Imagine a future in which crippling epileptic seizures, faltering hearts and diabetes could all be treated not with scalpels, stitches and syringes, but with sound. Though it may seem the stuff of science fiction, a new study shows that this has solid real-world potential.
Sonogenetics – the use of ultrasound to non-invasively manipulate neurons and other cells – is a nascent field of study that remains obscure amongst non-specialists, but if it proves successful it could herald a new era in medicine.
In the new study published in Nature Communications, researchers from the Salk Institute for Biological Studies in California, US, describe a significant leap forward for the field, documenting their success in engineering mammalian cells to be activated using ultrasound.
The team say their method, which they used to activate human cells in a dish and brain cells inside living mice, paves the way toward non-invasive versions of deep brain stimulation, pacemakers and insulin pumps.
“Going wireless is the future for just about everything,” says senior author Dr Sreekanth Chalasani, an associate professor in Salk’s Molecular Neurobiology Laboratory. “We already know that ultrasound is safe, and that it can go through bone, muscle and other tissues, making it the ultimate tool for manipulating cells deep in the body.”
Chalasani is the mastermind who first established the field of sonogenetics a decade ago.
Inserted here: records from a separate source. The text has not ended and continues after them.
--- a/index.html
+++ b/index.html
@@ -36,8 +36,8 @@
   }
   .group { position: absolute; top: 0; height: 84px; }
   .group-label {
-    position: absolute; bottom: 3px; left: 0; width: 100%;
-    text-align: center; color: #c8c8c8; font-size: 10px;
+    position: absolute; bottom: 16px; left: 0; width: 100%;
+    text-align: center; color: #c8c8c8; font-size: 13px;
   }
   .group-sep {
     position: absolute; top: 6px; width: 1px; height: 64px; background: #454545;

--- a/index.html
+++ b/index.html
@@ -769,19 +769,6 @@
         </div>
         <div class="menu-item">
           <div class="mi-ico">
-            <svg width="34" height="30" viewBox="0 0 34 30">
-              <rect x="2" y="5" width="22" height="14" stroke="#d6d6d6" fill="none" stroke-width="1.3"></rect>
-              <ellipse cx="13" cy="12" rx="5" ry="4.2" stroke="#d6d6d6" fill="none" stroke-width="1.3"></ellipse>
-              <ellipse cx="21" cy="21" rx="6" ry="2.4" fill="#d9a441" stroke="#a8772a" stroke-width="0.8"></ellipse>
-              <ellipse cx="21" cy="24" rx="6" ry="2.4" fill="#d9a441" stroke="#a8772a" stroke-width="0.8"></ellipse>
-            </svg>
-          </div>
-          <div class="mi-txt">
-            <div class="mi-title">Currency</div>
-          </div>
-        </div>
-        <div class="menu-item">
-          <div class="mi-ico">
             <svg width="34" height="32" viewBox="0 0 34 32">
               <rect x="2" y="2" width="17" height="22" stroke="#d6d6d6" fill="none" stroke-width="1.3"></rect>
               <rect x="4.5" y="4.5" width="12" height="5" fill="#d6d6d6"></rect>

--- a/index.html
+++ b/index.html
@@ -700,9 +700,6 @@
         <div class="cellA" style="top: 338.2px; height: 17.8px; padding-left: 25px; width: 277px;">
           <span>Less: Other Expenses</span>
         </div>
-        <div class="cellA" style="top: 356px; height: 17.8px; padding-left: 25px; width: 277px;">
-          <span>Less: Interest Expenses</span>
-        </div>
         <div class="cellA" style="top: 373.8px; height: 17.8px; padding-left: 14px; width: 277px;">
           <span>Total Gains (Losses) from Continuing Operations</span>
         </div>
He discovered that ultrasound — sound waves beyond the range of human hearing — can be harnessed to control cells. Since sound is a form of mechanical energy, he surmised that if brain cells could be made mechanically sensitive, then they could be modified with ultrasound.
In 2015 his research group provided the first successful demonstration of the theory, adding a protein to cells of a roundworm, Caenorhabditis elegans, that made them sensitive to low-frequency ultrasound and thus enabled them to be activated at the behest of researchers.
This was a milestone achievement for the credibility of the field, but Chalasani’s team soon hit a stumbling block. The same protein that was so successful in sensitising roundworm cells produced no discernible effect at all in mammalian cells. While sonically controlling roundworms is undoubtedly cool, without making the leap to mammalian cells, the potential medical revolution would be dead in its tracks.
Undeterred, Chalasani and his colleagues set out to search for a new protein that would work in mammals.
Although a few proteins were already known to be ultrasound sensitive, no existing candidates were sensitive at the clinically safe frequency of 7MHz – so this was where the team set their sights.
“Our approach was different than previous screens because we set out to look for ultrasound-sensitive channels in a comprehensive way,” says Yusuf Tufail, a former project scientist at Salk and a co-first author of the new paper.
The screening process took over a year and encompassed nearly 300 candidate proteins which they tested on dishes of a common human research cell line, but at last the team struck gold. TRPA1, a channel protein that lets cells respond to the presence of noxious compounds and activates a wide range of cells in the body, was the winner, responding to the 7MHz ultrasound frequency.
“We were really surprised,” says co-first author of the paper Marc Duque, a Salk exchange student. “TRPA1 has been well-studied in the literature but hasn’t been described as a classical mechanosensitive protein that you’d expect to respond to ultrasound.”
To test whether TRPA1 could activate cell types of clinical interest in response to ultrasound, the team used a gene therapy approach to add the genes for human TRPA1 to a specific group of neurons in the brains of living mice. When they then administered ultrasound to the mice, only the neurons with the TRPA1 genes were activated.
This leap from theory to physical demonstration is a huge step forward for the burgeoning field. Though it is early days, Chalasani believes the next steps are within reach.
Clinicians treating conditions including Parkinson’s disease and epilepsy currently use deep brain stimulation, which involves surgically implanting electrodes in the brain, to activate certain subsets of neurons. Chalasani says that sonogenetics could one day replace this approach—the next step would be developing a gene therapy delivery method that can cross the blood-brain barrier, something that is already being studied.
Perhaps sooner, he says, sonogenetics could be used to activate cells in the heart, as a kind of pacemaker that requires no implantation.
“Gene delivery techniques already exist for getting a new gene – such as TRPA1 – into the human heart. If we can then use an external ultrasound device to activate those cells, that could really revolutionise pacemakers.”
Though sonogenetics could one day circumvent medications and invasive surgeries, for now the team is sticking with nailing down the fundamentals. Their current focus is on determining exactly how TRPA1 senses ultrasound, which could allow this sensitivity to be tweaked and enhanced.